Kazakhstan is divided into 14 oblasts and the two municipal districts of
Almaty and Astana. Each is headed by an akim (provincial governor) appointed

by the president. Municipal akims are appointed by oblast akims. The
Government of Kazakhstan transferred its capital from Almaty to Astana on
June 10, 1998.

Lonely PLanet Notes (places to stay still to come)

Travel Tips
ATMs in Central Asia are pretty fickle. I was fortunate to carry a number of

cards and when one didn't work, usually another one did. There are now ATMs
all over the place in Kazakhstan. Check the ATM locater on Mastercard and
Visa sites. Most will dispense either tenge or US dollars.
Jason Man-Kai Yeung, Canada (Oct 03)

At the House of Mercy in Petropavlovsk, there is a free restaurant on
Sundays, a soup kitchen, sponsored by Peace Corps USA volunteers and local
English students. We serve 50 meals every Sunday from 11 am to 1 pm to
anyone who arrives, including travellers (we had two travellers from Alaska
just this past Sunday). The red brick building is behind the main North
Kazakhstan University building with the round light blue dome.

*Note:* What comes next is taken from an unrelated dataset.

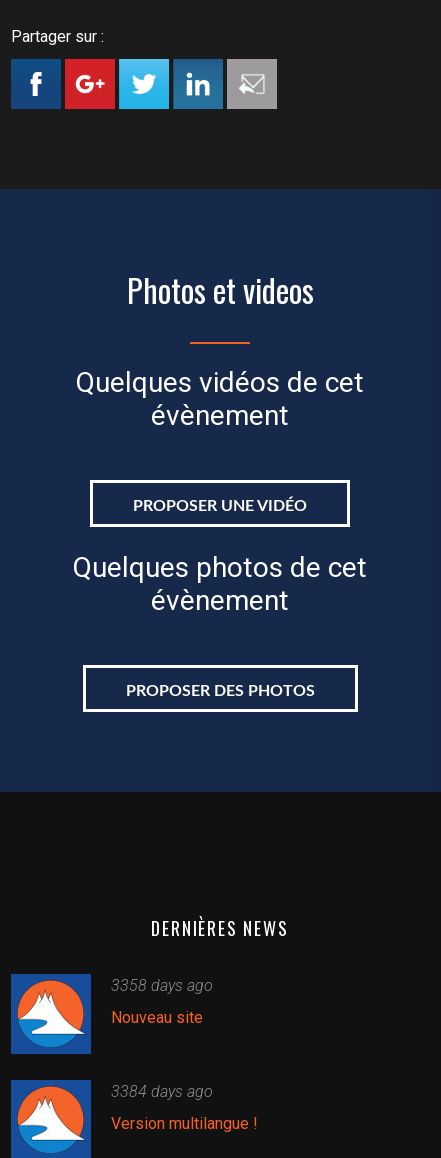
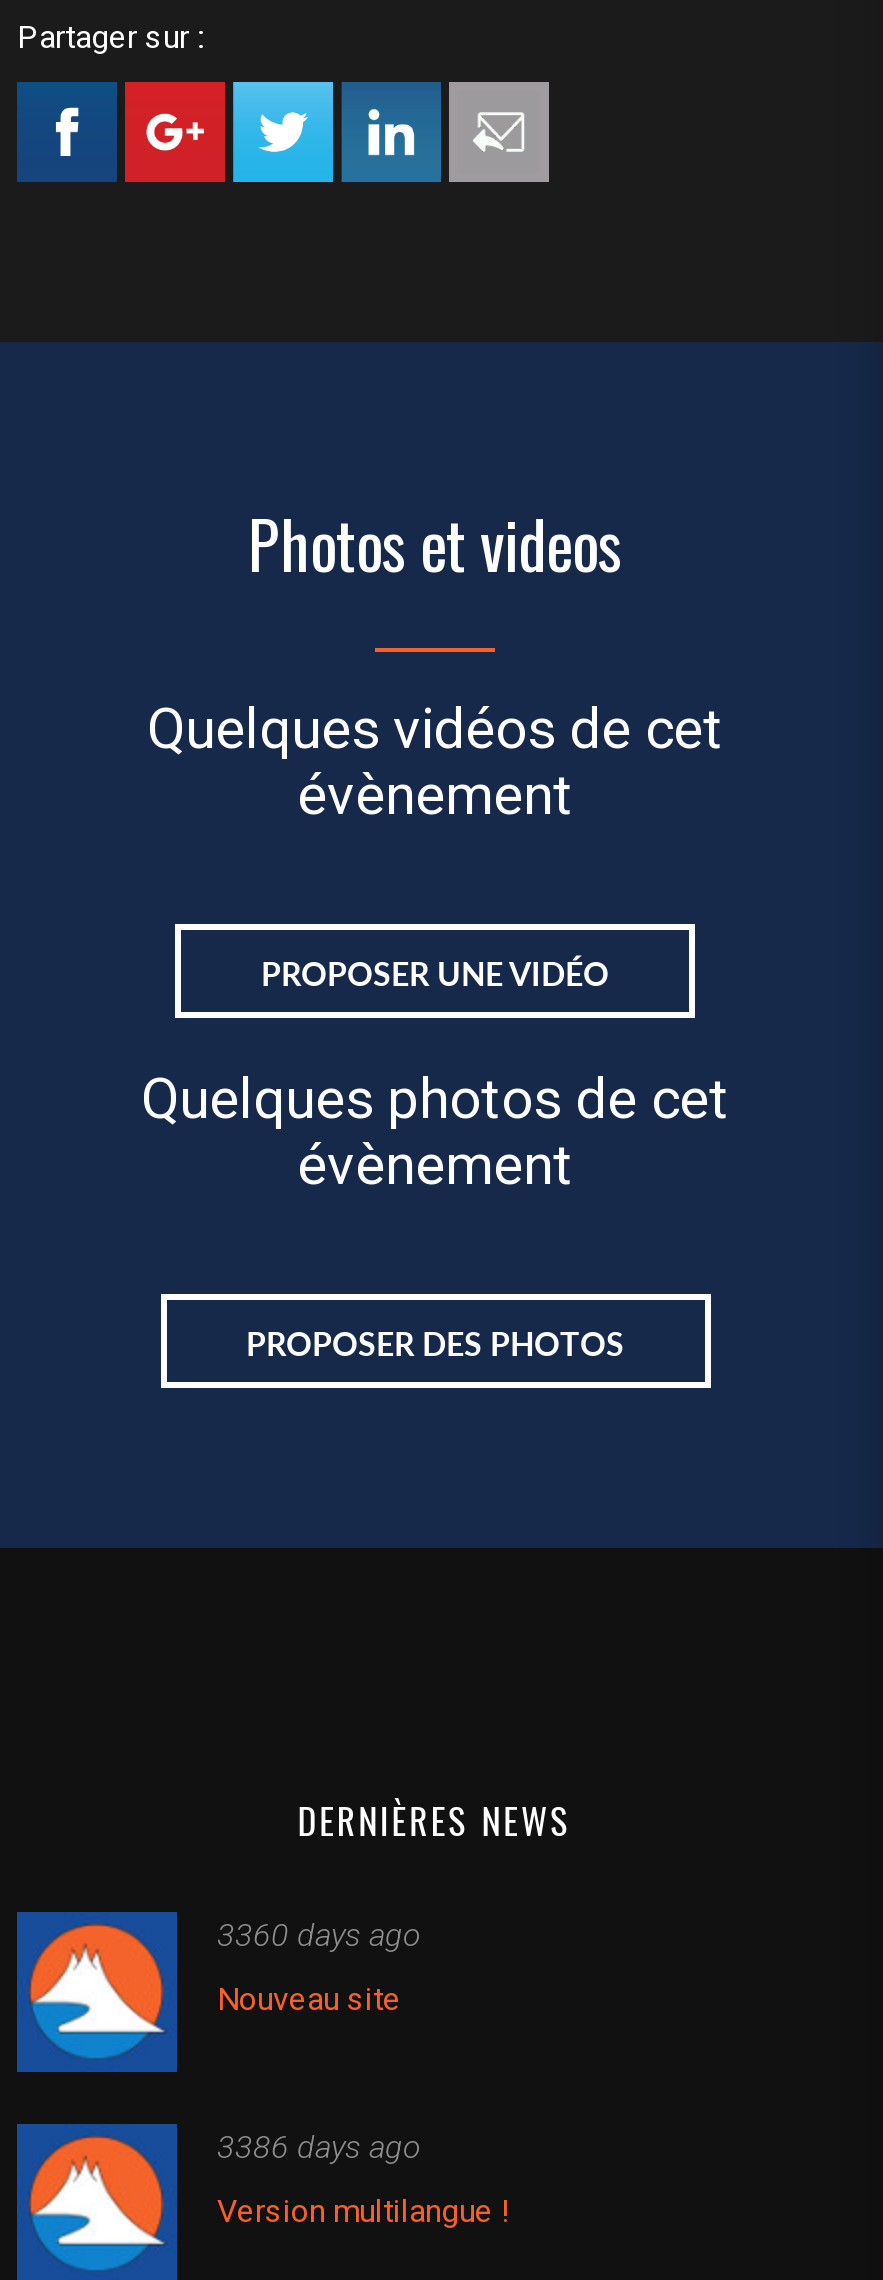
- 3358 days ago
+ 3360 days ago

- 3384 days ago
+ 3386 days ago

Also at the House of Mercy is Peace Corps' 1000 book English language
library with several copies of Lonely Planet Central Asia, Lonely Planet
Mongolia, and Lonely Planet Russia for travellers who may need those
resources as well as other travel books and reference materials useful for
travellers. It is open to the public 7-days per week, normally afternoons
but all morning and afternoon on Sundays.
John Leathers, USA (Oct 03)

Unexpected 'fees': If you are suddenly asked for an unexpected 'entrance
fee' or 'tax' (eg. at border crossings, nature parks, etc.), there's a quick

way to see if it's a legal one or merely a bribe: ask for a receipt.
Normally, an official receipt (which is 'kvi-TAN-tsia' in Russian) should be

printed and stamped by the concerned authority, not merely hand-written on a

grotty piece of paper. Of course, if they're reluctant to give you one it's
more likely that they're just out for backsheesh.

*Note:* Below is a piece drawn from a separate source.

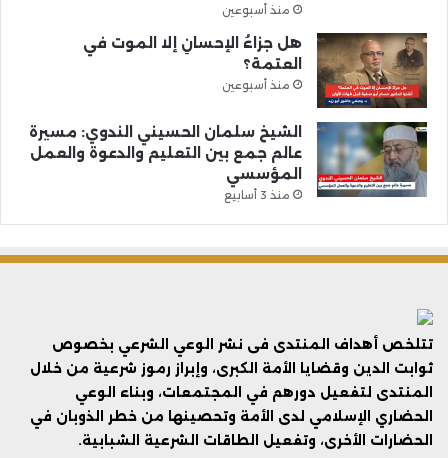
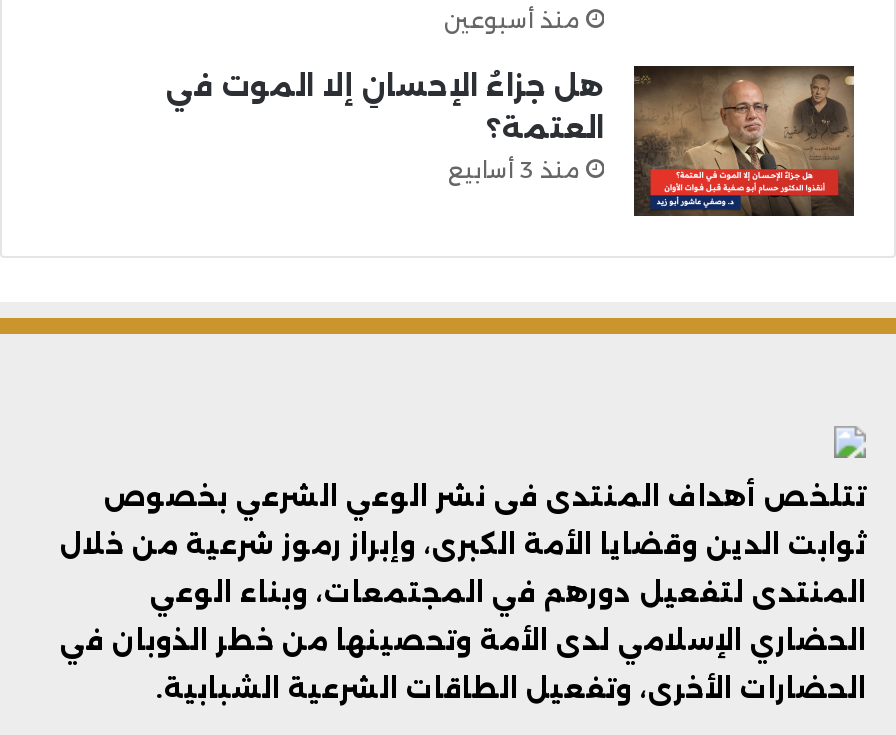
- [image]
- منذ أسبوعين
- الشيخ سلمان الحسيني الندوي: مسيرة
- عالم جمع بين التعليم والدعوة والعمل
- المؤسسي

Taxi scams: It has already happened, especially with more sleazy taxi types
around the large hotels, airports and railway stations, that the driver only

releases you bags from the trunk after you pay up to double the agreed
price. The best way to avoid this, is not to put your luggage in the trunk.
If there is no other option and it happens, one possible way to deal with it

is to conspicuously write down his license plate number and the number of
his technical passport (which mostly appears on the front window) and
threaten to call the police ('militsia' or 'politsia'). That usually works.
Bruno De Cordier, Belgium (Sep 03)

When I visited southern Kazakhstan with its many mausoleums, I felt more
comfortable after I had bought a white scarf just to cover my head/hair when

visiting the holy places. All of the places I went were very low key
(Sayram, Arystan Bab and even Turkestan) not at all like the tourist places,

and I felt very much like an invited guest and that it was important to show

respect, which was very easily done by just wearing a white scarf near and
in the mausoleums. I know it was appreciated by my hosts.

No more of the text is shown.